Il est une espèce d’hommes que Dieu agita plus particulièrement de son esprit, qu’il rendit plus sensibles à ses merveilles, qu’il enchanta mieux des beautés du monde, qu’il épouvanta plus des maux, auxquels il prouva mieux son intelligence et ses mystères. Le genre humain partageant l’émotion de ces hommes alla au devant des explications qu’ils lui donnèrent, tous inspirés selon les climats et les formes des contrées : ainsi Dieu se révélant aux Indiens exaltés par la magnificence de la nature, l’immensité du ciel, la chaleur et la fécondité, leur religion fut brillante et grandiose ; en Égypte, où le désert touchait aux champs fertiles, où la race était forte et mélancolique, la religion fut plus grave, comme dans la Judée voisine et stérile, où Dieu semblait parler par les convulsions de la nature. Les religions brillantes restèrent à l’Orient, la religion sévère passa à l’Occident, et des diversités, comme des ressemblances éternelles, resteront entre les religions, les races et les climats. L’espèce d’hommes qui fonda la religion fut partout plus ou moins habile où admirable ; Mahomet, comme Moïse, chercha Dieu, enseigna aux hommes à l’adorer, et par la bouche de ces hommes choisis, Dieu révéla réellement ses religions à la terre.

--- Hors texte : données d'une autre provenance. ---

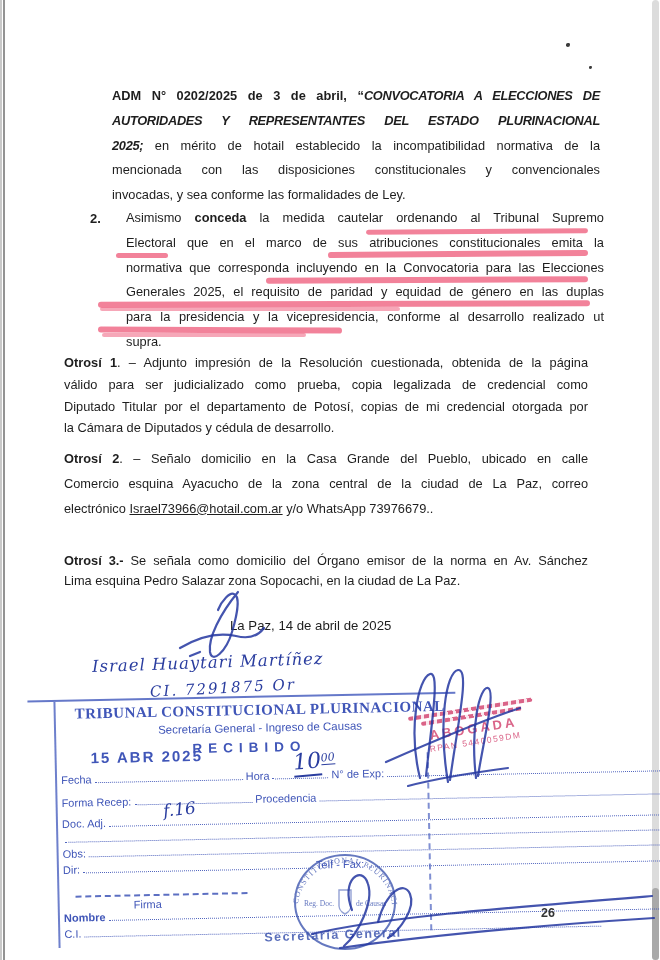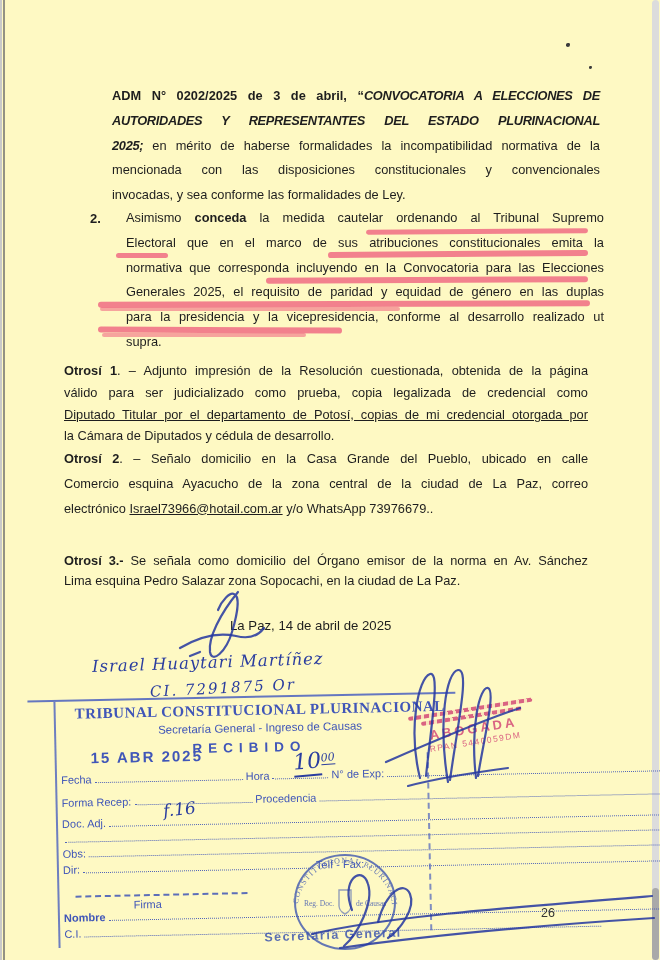--- a/index.html
+++ b/index.html
@@ -1,37 +1,37 @@
 <!DOCTYPE html>
 <html><head>
 <meta charset="utf-8">
 <style>
   html,body{margin:0;padding:0;background:#e9e9e9;}
   .page{
     position:relative; width:660px; height:960px; margin:0 auto;
-    background:#fef9c3; overflow:hidden;
+    background:#ffffff; overflow:hidden;
     font-family:"Liberation Sans", sans-serif; color:#222;
   }
   
   .edge-line{position:absolute;left:3px;top:0;width:2px;height:960px;background:#6f6f6f;opacity:.75;}
   .edge-line2{position:absolute;left:0;top:0;width:2px;height:960px;background:#c9c9c9;}
   .scroll-track{position:absolute;right:1px;top:0;width:7px;height:960px;background:#dcdcdc;border-radius:4px;}
   .scroll-thumb{position:absolute;right:1px;top:888px;width:7px;height:72px;background:#a9a9a9;border-radius:4px;}
   .speck{position:absolute;width:4px;height:4px;border-radius:50% 40% 60% 50%;background:#3a3a3a;}
 
   
   .tx{position:absolute;font-size:12.8px;line-height:24.8px;color:#1e1e1e;}
   .ln{display:block;text-align:justify;text-align-last:justify;white-space:normal;height:24.8px;overflow:visible;}
   .ln.last{text-align-last:left;}
   .b{font-weight:700;}
   .bi{font-weight:700;font-style:italic;letter-spacing:-0.3px;}
   .u{text-decoration:underline;}
   .marker{position:absolute;font-weight:700;font-size:13px;color:#1e1e1e;}
   .dateline{position:absolute;font-size:13.2px;color:#1e1e1e;}
-  .pagenum{position:absolute;font-size:12.5px;color:#333;}
+  .pagenum{position:absolute;font-size:12.5px;color:#333;font-weight:bold;}
 
   
   .hl{position:absolute;background:#ee5f7e;opacity:.78;border-radius:3px;}
 
   
   .hw{position:absolute;color:#2a3d9f;font-family:"DejaVu Serif", serif;font-style:italic;}
   .hw-name{font-size:16.5px;transform:rotate(-2deg);letter-spacing:1px;}
   .hw-ci{font-size:15px;transform:rotate(-3deg);letter-spacing:2px;}
   .hw-hora{transform:rotate(-5deg);}
   .hw-hora .hw10{font-size:22px;border-bottom:2px solid #2a3d9f;padding-bottom:1px;}
@@ -81,21 +81,21 @@
   <div class="edge-line2"></div>
   <div class="edge-line"></div>
   <div class="scroll-track"></div>
   <div class="scroll-thumb"></div>
   <div class="speck" style="left:566px;top:43px;"></div>
   <div class="speck" style="left:589px;top:66px;width:3px;height:3px;"></div>
 
   <div class="tx" style="left:112px;top:84px;width:488px;">
     <span class="ln"><span class="b">ADM N° 0202/2025 de 3 de abril, “</span><span class="bi">CONVOCATORIA A ELECCIONES DE</span></span>
     <span class="ln"><span class="bi">AUTORIDADES Y REPRESENTANTES DEL ESTADO PLURINACIONAL</span></span>
-    <span class="ln"><span class="bi">2025;</span><span> en mérito de haberse formalidades la incompatibilidad normativa de la</span></span>
+    <span class="ln"><span class="bi">2025;</span><span> en mérito de hotail establecido la incompatibilidad normativa de la</span></span>
     <span class="ln"><span>mencionada  con las disposiciones constitucionales y convencionales</span></span>
     <span class="ln last"><span>invocadas, y sea conforme las formalidades de Ley.</span></span>
   </div>
 
   <div class="marker" style="left:90px;top:211px;">2.</div>
   <div class="tx" style="left:126px;top:206px;width:478px;">
     <span class="ln"><span>Asimismo </span><span class="b">conceda</span><span> la medida cautelar ordenando al Tribunal Supremo</span></span>
     <span class="ln"><span>Electoral que en el marco de sus atribuciones constitucionales emita la</span></span>
     <span class="ln"><span>normativa que corresponda incluyendo en la Convocatoria para las Elecciones</span></span>
     <span class="ln"><span>Generales 2025, el requisito de paridad y equidad de género en las duplas</span></span>
@@ -106,23 +106,23 @@
   <div class="hl" style="left:366px;top:229px;width:222px;height:5px;transform:rotate(-.4deg);"></div>
   <div class="hl" style="left:116px;top:253px;width:52px;height:5px;"></div>
   <div class="hl" style="left:328px;top:251px;width:260px;height:6px;transform:rotate(-.5deg);"></div>
   <div class="hl" style="left:266px;top:277px;width:322px;height:6px;transform:rotate(-.3deg);"></div>
   <div class="hl" style="left:98px;top:301px;width:492px;height:6px;transform:rotate(-.2deg);"></div>
   <div class="hl" style="left:100px;top:307px;width:300px;height:4px;opacity:.55;"></div>
   <div class="hl" style="left:98px;top:327px;width:244px;height:6px;transform:rotate(.3deg);"></div>
   <div class="hl" style="left:102px;top:333px;width:204px;height:4px;opacity:.55;"></div>
 
   <div class="tx" style="left:64px;top:352px;width:524px;line-height:21.8px;">
-    <span class="ln" style="height:21.8px;margin-top:8px;"><span class="b">Otrosí 1</span><span>. – Adjunto impresión de la Resolución cuestionada, obtenida de la página</span></span>
+    <span class="ln" style="height:21.8px;"><span class="b">Otrosí 1</span><span>. – Adjunto impresión de la Resolución cuestionada, obtenida de la página</span></span>
     <span class="ln" style="height:21.8px;"><span>válido para ser judicializado como prueba, copia legalizada de credencial como</span></span>
-    <span class="ln" style="height:21.8px;text-decoration:underline;"><span>Diputado Titular por el departamento de Potosí, copias de mi credencial otorgada por</span></span>
+    <span class="ln" style="height:21.8px;"><span>Diputado Titular por el departamento de Potosí, copias de mi credencial otorgada por</span></span>
     <span class="ln last" style="height:21.8px;"><span>la Cámara de Diputados y cédula de desarrollo.</span></span>
   </div>
 
   <div class="tx" style="left:64px;top:447px;width:524px;">
     <span class="ln"><span class="b">Otrosí 2</span><span>. – Señalo domicilio en la Casa Grande del Pueblo, ubicado en calle</span></span>
     <span class="ln"><span>Comercio esquina Ayacucho de la zona central de la ciudad de La Paz, correo</span></span>
     <span class="ln last"><span>electrónico </span><span class="u">Israel73966@hotail.com.ar</span><span> y/o WhatsApp  73976679..</span></span>
   </div>
 
   <div class="tx" style="left:64px;top:551px;width:524px;line-height:19.5px;">

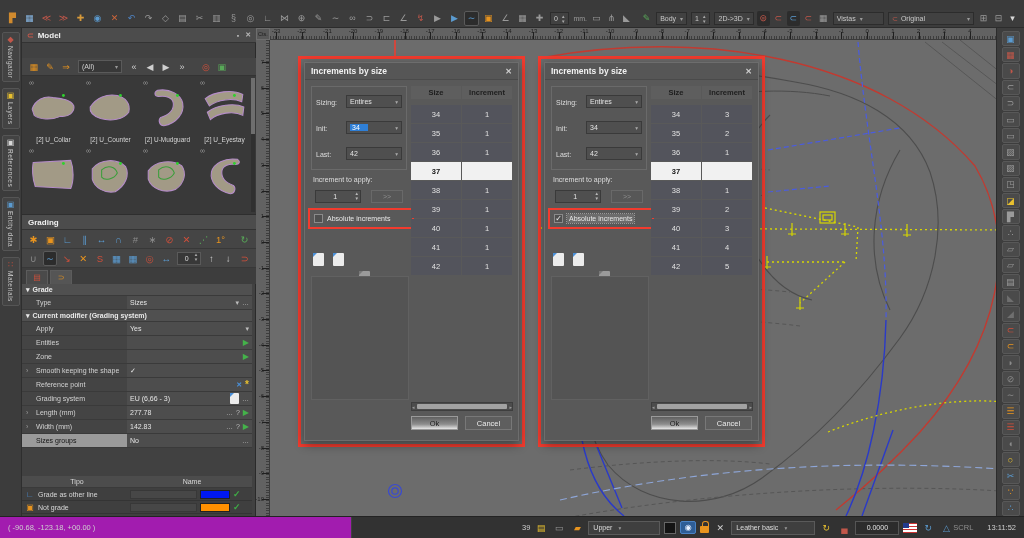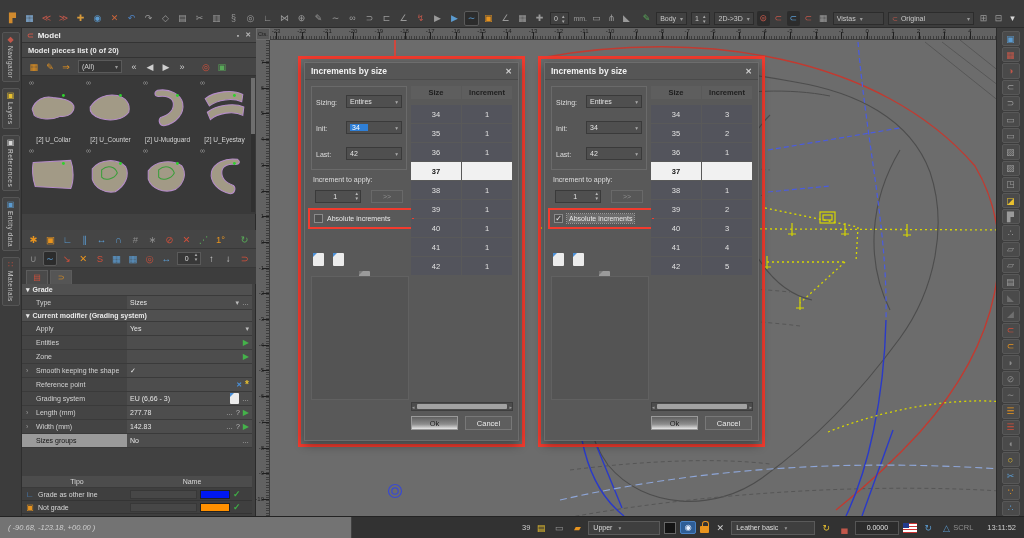--- a/index.html
+++ b/index.html
@@ -160,21 +160,21 @@
   .dscroll { position:absolute; left:106px; top:322px; width:102px; height:9px; background:#4c4c4c; border:1px solid #3e3e3e;
     display:flex; align-items:center; font-size:5px; color:#9a9a9a; }
   .dscroll .th { height:5px; background:#a2a2a2; flex:1; margin:0 2px; border-radius:1px; }
   .dbtn { position:absolute; top:336px; width:47px; height:14px; font-size:7.5px; display:flex; align-items:center; justify-content:center; }
   .dbtn.ok { left:106px; background:linear-gradient(180deg,#606060 0%,#8d8d8d 60%,#e6e6e6 100%); color:#1c1c1c; border:1px solid #9a9a9a; }
   .dbtn.cancel { left:160px; background:#5e5e5e; border:1px solid #787878; color:#ececec; }
 
   
   #statusbar { position:absolute; left:0; top:516px; width:1024px; height:22px; background:#323232; border-top:1px solid #232323;
     display:flex; align-items:center; font-size:7.5px; color:#cfcfcf; }
-  #coords { width:360px; height:100%; background:#737373; display:flex; align-items:center; padding-left:8px; border-right:1px solid #414141;font-style:italic; }
+  #coords { width:360px; height:100%; background:#a21caf; display:flex; align-items:center; padding-left:8px; border-right:1px solid #414141; }
   #smid { display:flex; align-items:center; gap:4px; margin-left:170px; }
   .sic { display:inline-flex; align-items:center; justify-content:center; width:14px; height:13px; border-radius:2px; font-size:9px; }
   .ssel { display:inline-flex; align-items:center; background:#3f3f3f; border:1px solid #5a5a5a; height:14px; padding:0 4px; font-size:7px; color:#dedede; }
   .ssel .car { margin-left:6px; font-size:5.5px; color:#999; }
   .swatch { width:12px; height:12px; background:#141414; border:1px solid #666; }
   .eye { width:16px; height:13px; background:#2e5d96; border:1px solid #4a82c4; display:flex; align-items:center; justify-content:center; font-size:8px; color:#e8f0ff; border-radius:2px; }
   .lockic { position:relative; display:inline-block; width:9px; height:7px; background:#e8941f; border-radius:1px; margin-top:4px; }
   .lockic::before { content:""; position:absolute; left:1.5px; top:-5px; width:5px; height:5px;
     border:1.5px solid #e8941f; border-bottom:none; border-radius:3px 3px 0 0; }
   .sinput { width:44px; height:14px; background:#2c2c2c; border:1px solid #555; color:#e4e4e4; font-size:7px;
@@ -290,21 +290,20 @@
     </div>
 
   <div id="panel">
     <div class="phead">
       <span class="ic">⊂</span>
       <span>Model</span>
       <span class="sp"></span>
       <span class="wbtn">▪</span>
       <span class="wbtn">✕</span>
     </div>
-    <div class="plisthead">Model pieces list (0 of 20)</div>
     <div id="pieces-toolbar">
         <span class="mini" style="color: rgb(232, 148, 31);">▦</span>
         <span class="mini" style="color: rgb(232, 148, 31);">✎</span>
         <span class="mini" style="color: rgb(232, 148, 31);">⇒</span>
         <span class="msel">
           <span>(All)</span>
           <span class="car">▾</span>
         </span>
         <span class="mini" style="color: rgb(207, 207, 207);">«</span>
         <span class="mini" style="color: rgb(207, 207, 207);">◀</span>
@@ -378,20 +377,21 @@
         </div>
         <div class="pcell" style="left: 175px; top: 71px;">
           <span class="link">∞</span>
           <svg width="48" height="42" viewBox="0 0 46 40">
             <path d="M36,5 C24,3 13,9 11,17 C9,27 18,36 29,38 C33,38 35,33 32,30 C24,27 20,23 21,16 C22,11 28,9 34,10 C38,10 39,7 36,5 Z" fill="#a29a86" stroke="#b48cc8" stroke-width="1"></path>
             <circle cx="33" cy="9" r="1.4" fill="#2fd02f"></circle>
           </svg>
           <div class="plabel"></div>
         </div>
       </div>
+    <div class="ghead">Grading</div>
     <div class="gtb" id="gtb1">
         <span class="mini" style="color: rgb(232, 148, 31);">✱</span>
         <span class="mini" style="color: rgb(232, 148, 31);">▣</span>
         <span class="mini" style="color: rgb(91, 155, 208);">∟</span>
         <span class="mini" style="color: rgb(91, 155, 208);">∥</span>
         <span class="mini" style="color: rgb(91, 155, 208);">↔</span>
         <span class="mini" style="color: rgb(91, 155, 208);">∩</span>
         <span class="mini" style="color: rgb(138, 138, 138);">#</span>
         <span class="mini" style="color: rgb(138, 138, 138);">∗</span>
         <span class="mini" style="color: rgb(208, 79, 58);">⊘</span>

Tandis que les Indiens et les Grecs personnifiaient, sous la toute-puissance d’un grand dieu, chaque pouvoir de l’homme et de la nature, une autre religion, donnant l’espoir de réunir le monde dans une foi commune, atteignait des principes universels. Trop minutieuse dans les pratiques du culte (ce qui était peut-être utile alors), ses commandemens philosophiques portent sur les besoins et le caractère éternel de l’homme, et rien qui doive périr avec les temps ou rien qui appartienne à une race particulière n’y est entré. Un seul des commandemens a été contesté, la célébration du dimanche ; mais ce commandement n’est sans doute que la garantie des autres ; est-ce trop qu’un jour par semaine à l’homme pour se rappeler les commandemens de Dieu, examiner ses torts, réfléchir sur son caractère et son devoir, raffermir sa vie ? Chez les Hébreux, les grands hommes, occupés de Dieu, eurent des pensées et un langage dignes de leurs contemplations ; par eux la nation mérita de dominer la foi du monde et trouva ainsi Dieu fidèle à ses promesses.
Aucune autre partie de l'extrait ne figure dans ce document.